Forschungsperspektive

"Mit den neuen zerstörungsfreien Geräten werden in Kombination mit den elektronenmikroskopischen und den Röntgenbeugungsmethoden am IMKM zukunftsweisende Grundlagen auch für den profilbildenden Forschungsbereich 1 "Von Molekülen und Nanoobjekten zu multifunktionalen Materialien und Prozessen" gelegt. Dabei widmet sich das IMKM u. a. so genannten mineralmimetischen Funktionswerkstoffen, die der Natur abgeschaut sind", erläutet Bente.

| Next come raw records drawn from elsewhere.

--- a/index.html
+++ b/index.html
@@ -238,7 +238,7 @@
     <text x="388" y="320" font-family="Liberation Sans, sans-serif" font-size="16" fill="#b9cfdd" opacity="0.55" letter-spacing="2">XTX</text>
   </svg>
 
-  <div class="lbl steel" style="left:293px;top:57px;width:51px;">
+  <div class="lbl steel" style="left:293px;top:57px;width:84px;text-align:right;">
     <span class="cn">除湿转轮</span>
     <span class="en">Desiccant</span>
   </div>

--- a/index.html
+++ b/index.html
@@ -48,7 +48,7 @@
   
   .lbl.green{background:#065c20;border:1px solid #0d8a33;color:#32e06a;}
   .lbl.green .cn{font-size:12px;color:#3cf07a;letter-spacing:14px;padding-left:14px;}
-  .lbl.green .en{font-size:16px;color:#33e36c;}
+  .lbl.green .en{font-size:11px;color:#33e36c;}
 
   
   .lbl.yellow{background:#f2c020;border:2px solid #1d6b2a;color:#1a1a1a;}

Der 3D-Tomograph wird auch für interdisziplinäre Studien von Natur- und Kulturwissenschaften sowie mit Museen und Sammlungen bei der Begutachtung und Restaurierung von archäologischen und Kunstgegenständen genutzt werden. " Auf diesem Feld hat Prof. Bente einen Forschergruppenantrag initiiert, der sich mit "Archäometrischen Herstellungssignaturen antiker bis neuzeitlicher Objekte aus Keramik und Glas" beschäftigt.

Lehre

Der Lehreinsatz des Gerätepools insbesondere des 3D-Tomographen gilt nicht nur dem Masterstudiengang Mineralogie und Materialwissenschaft, sondern auch speziellen Workshops zur Weiterbildung u. a. von Doktoranden, Wissenschaftlern, Ingenieuren und Restauratoren. Der Gerätepool steht zudem Museen und Sammlungen an der Universität, in Leipzig und Sachsen als Serviceeinrichtung zur Verfügung.

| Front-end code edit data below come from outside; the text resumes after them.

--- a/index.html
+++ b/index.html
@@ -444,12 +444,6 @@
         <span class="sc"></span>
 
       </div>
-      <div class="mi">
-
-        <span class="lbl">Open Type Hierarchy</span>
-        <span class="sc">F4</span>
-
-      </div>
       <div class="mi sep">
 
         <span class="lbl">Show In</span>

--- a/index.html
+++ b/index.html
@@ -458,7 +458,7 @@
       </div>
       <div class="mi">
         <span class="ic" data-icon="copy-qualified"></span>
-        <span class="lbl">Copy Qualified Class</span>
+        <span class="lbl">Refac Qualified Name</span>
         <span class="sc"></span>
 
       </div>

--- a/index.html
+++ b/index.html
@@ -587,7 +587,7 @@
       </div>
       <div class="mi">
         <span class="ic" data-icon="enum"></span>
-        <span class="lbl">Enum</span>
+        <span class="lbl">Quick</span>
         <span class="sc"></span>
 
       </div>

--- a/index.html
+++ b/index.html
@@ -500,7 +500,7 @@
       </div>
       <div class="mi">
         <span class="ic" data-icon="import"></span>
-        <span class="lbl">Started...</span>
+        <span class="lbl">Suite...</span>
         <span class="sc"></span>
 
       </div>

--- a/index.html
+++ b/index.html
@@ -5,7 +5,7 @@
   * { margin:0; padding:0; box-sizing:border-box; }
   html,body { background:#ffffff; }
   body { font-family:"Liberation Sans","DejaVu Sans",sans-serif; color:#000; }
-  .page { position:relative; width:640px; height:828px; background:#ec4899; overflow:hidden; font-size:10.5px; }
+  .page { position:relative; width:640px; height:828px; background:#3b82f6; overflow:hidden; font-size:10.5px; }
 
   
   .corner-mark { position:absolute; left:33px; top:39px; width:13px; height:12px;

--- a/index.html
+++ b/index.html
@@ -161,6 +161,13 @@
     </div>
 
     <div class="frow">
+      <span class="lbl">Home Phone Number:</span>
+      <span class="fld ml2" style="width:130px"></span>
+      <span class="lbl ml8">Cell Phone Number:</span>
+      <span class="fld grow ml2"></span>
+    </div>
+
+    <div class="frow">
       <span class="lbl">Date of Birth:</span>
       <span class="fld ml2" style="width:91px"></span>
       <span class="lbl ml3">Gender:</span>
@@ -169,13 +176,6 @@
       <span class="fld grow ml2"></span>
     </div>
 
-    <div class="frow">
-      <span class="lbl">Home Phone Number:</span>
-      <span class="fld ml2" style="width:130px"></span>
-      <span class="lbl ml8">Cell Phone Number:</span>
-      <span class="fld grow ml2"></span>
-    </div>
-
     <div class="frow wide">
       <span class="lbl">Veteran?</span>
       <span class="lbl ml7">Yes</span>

Aktuelle Forschung an Gläsern und Steinen, Zähnn und Hölzern

In nahezu 100 Messungen an Objekten organischer Natur wie Sporen und Tieraugen, natürliche und technische Gläser, Keramiken, oxidische, sulfidische und silikatische Naturstoffe, Zähne, Knochen, Hölzer zur Dendrochronologie sowie Materialien technischer Prozesse wurde die 3D-Tomographie erfolgreich getestet.

Neuentdeckung:
Besonderes Metallskelett in Glasfiguren und Mikrostruktur von Teratomzähnen

Aktuell wurde mit dem 3D-Tomographen eine 3D-Animation einer Glasfigur des Grassi Museums aus dem 16./17. Jahrhundert erstellt. In diesem "Imperator" wurde erstmals in einer solchen Glasfigur ein extrem feinmaschiges Drahtnetz im Corpus sowie einer Kupferplatte im Kopf zur Stabilisierung festgestellt. Am oberflächlich mit Silber legierten Draht konnten erstmals in ihren Zwischenstufen detektierbare Korrosionsminerale des Kupfers festgestellt werden, die ein wichtiges Kriterium in der Restaurierung darstellen. Zur Komplettierung der Daten wurden die das Glas färbenden Metalloxide sowie die den Erweichungspunkt verringernden Bleigehalte mittels Elektronenstahlmikrosonde erfasst.

Im medizinischen Bereich wurde die Tomographie u. a. zur Diagnostik körpereigener biomineralische Materialien genutzt. Hierzu wurden z. B. in Gebärmuttergeschwülsten auftretenden Teratomzähne (s. Abb.), die durch Prof. Wittekind, Direktor des Instituts für Pathologie, zur Verfügung gestellt wurden, zum Abgleich mit menschlichen Milchzähnen in Zusammenarbeit mit der Zahnmedizin studiert.